Quando eu soube que iria conhecer a Disney da Califórnia, fiquei toda feliz e fui logo pesquisando tudo que podia saber. Descobri que por ser o primeiro dos parques, ele é bem menor que os outros, mas contém (quase) todos os brinquedos que os maiores oferecem. Fiquei bem feliz por ter visitado o da California primeiro porque como só tinha somente um dia pra visitá-lo, eu queria fazer render ao máximo a minha primeira vez e adivinhem? Consegui. Dou todos os créditos disso a Jessica que já conhecia o parque de cabo a rabo então sabia os melhores brinquedos pra irmos e que ordem deveríamos seguir. Fomos visitando cada “parque” por partes e pegando o Fast Pass para os brinquedos mais concorrido como o Space Mountain, Splash Mountain, o do Indiana Jones e tudo mais. Outra coisa, acordamos super cedo (cerca de 8h30) e antes das 10h já estávamos lá. A Jessica mora bem pertinho então não nos preocupamos com trânsito, mas em compensação demoramos um pouco em um café da manhã decente pra nos dar força ao longo do dia já que em nossa programação só sairíamos de lá as 23h depois das apresentações, fogos de artíficios e somente quando todos os brinquedos fecharam.

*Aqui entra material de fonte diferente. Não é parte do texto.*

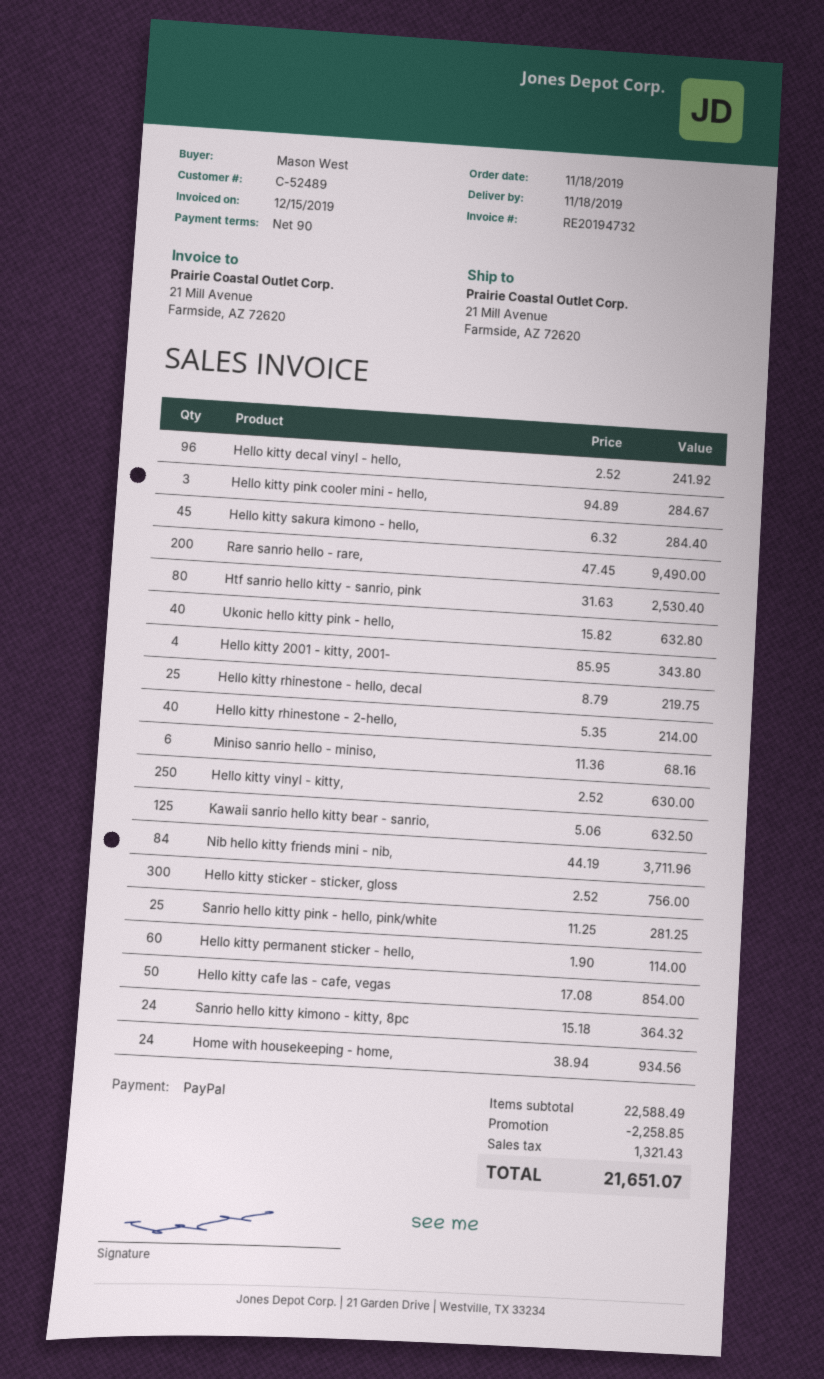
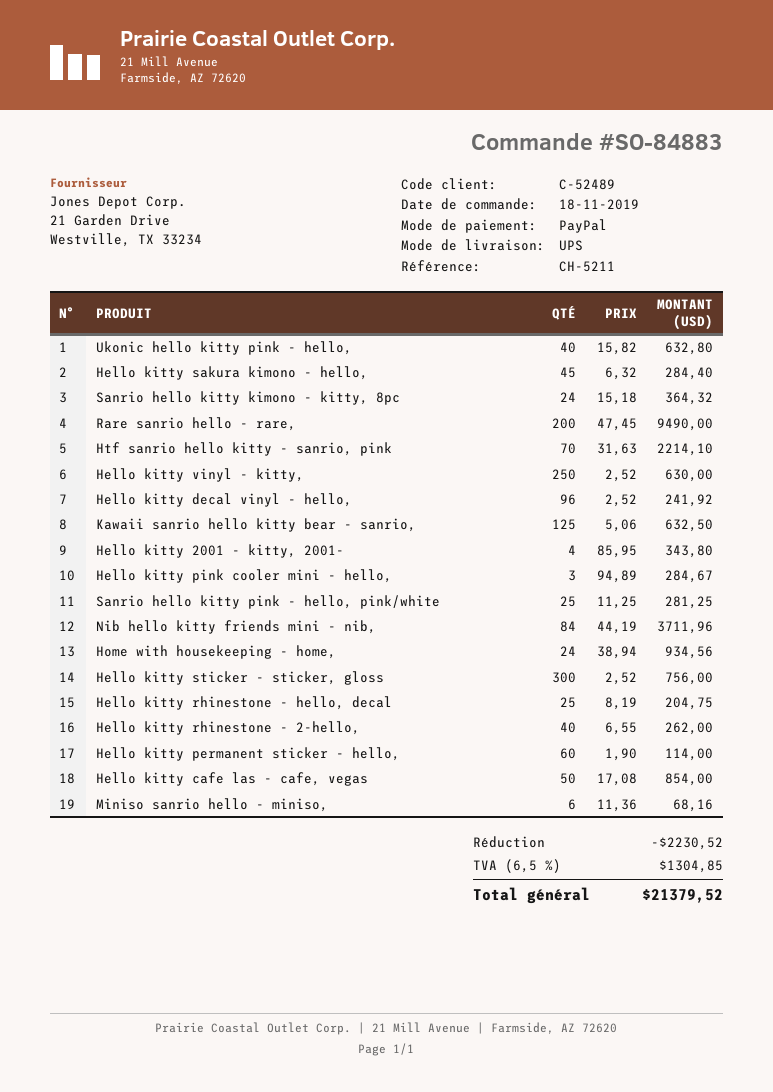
Htf sanrio hello kitty - sanrio, pink: 80 x 31.63 = 2530.40 -> 70 x 31.63 = 2214.10
Hello kitty rhinestone - hello, decal: 25 x 8.79 = 219.75 -> 25 x 8.19 = 204.75
Hello kitty rhinestone - 2-hello,: 40 x 5.35 = 214.00 -> 40 x 6.55 = 262.00
discount: 2258.85 -> 2230.52
tax: 1321.43 -> 1304.85
total: 21651.07 -> 21379.52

Eu sou a menina mais medrosa do mundo: medinho de altura, mas muito medo de montanha russa ou qualquer brinquedo do gênero e normalmente fico com roda gigante, bate bate e brinquedos que fiquem no chão ou não vão me chacoalhar, quando estou em qualquer parque, mas considerando que eu estava num dos maiores e melhores parques do mundo eu segui um pensamento: se tem um lugar que eu posso ignorar meu medo de morrer, é aqui. E deu certo. Comecei com os brinquedos mais bobinhos, pra criança, mas não me permiti fechar os olhos em nenhuma montanha russa (e eu fui em todas!) por nenhum minuto. Eu não queria perder nenhum segundo disso já que não sei quando vou voltar lá ou conhecer outro parque, né? Eu consegui manter os olhos abertos, mas a pobre da Jessica me ouviu gritar loucamente que nem uma idiota em vários brinquedos. Me tranquilizou vê-la chorar de rir das minhas reações. Meu jeitinho, hehe. Em compensação, o que eu tinha de gritos por segundos, compensavam em sorrisos por todo o resto dia. Eu não sei como alguém consegue não se tornar a pessoa mais feliz do mundo na Disney.

No final do dia, eu estava com frio, com sono, com os pés doendo mais do que em qualquer dia de festival de música que eu já fui, cansada, molhada, mas com a melhor sensação do mundo. Eu não queria ir embora e eu ainda não quero. Ver essas fotos me dá uma nostalgia absurda, e um desejo de voltar lá amanhã mesmo.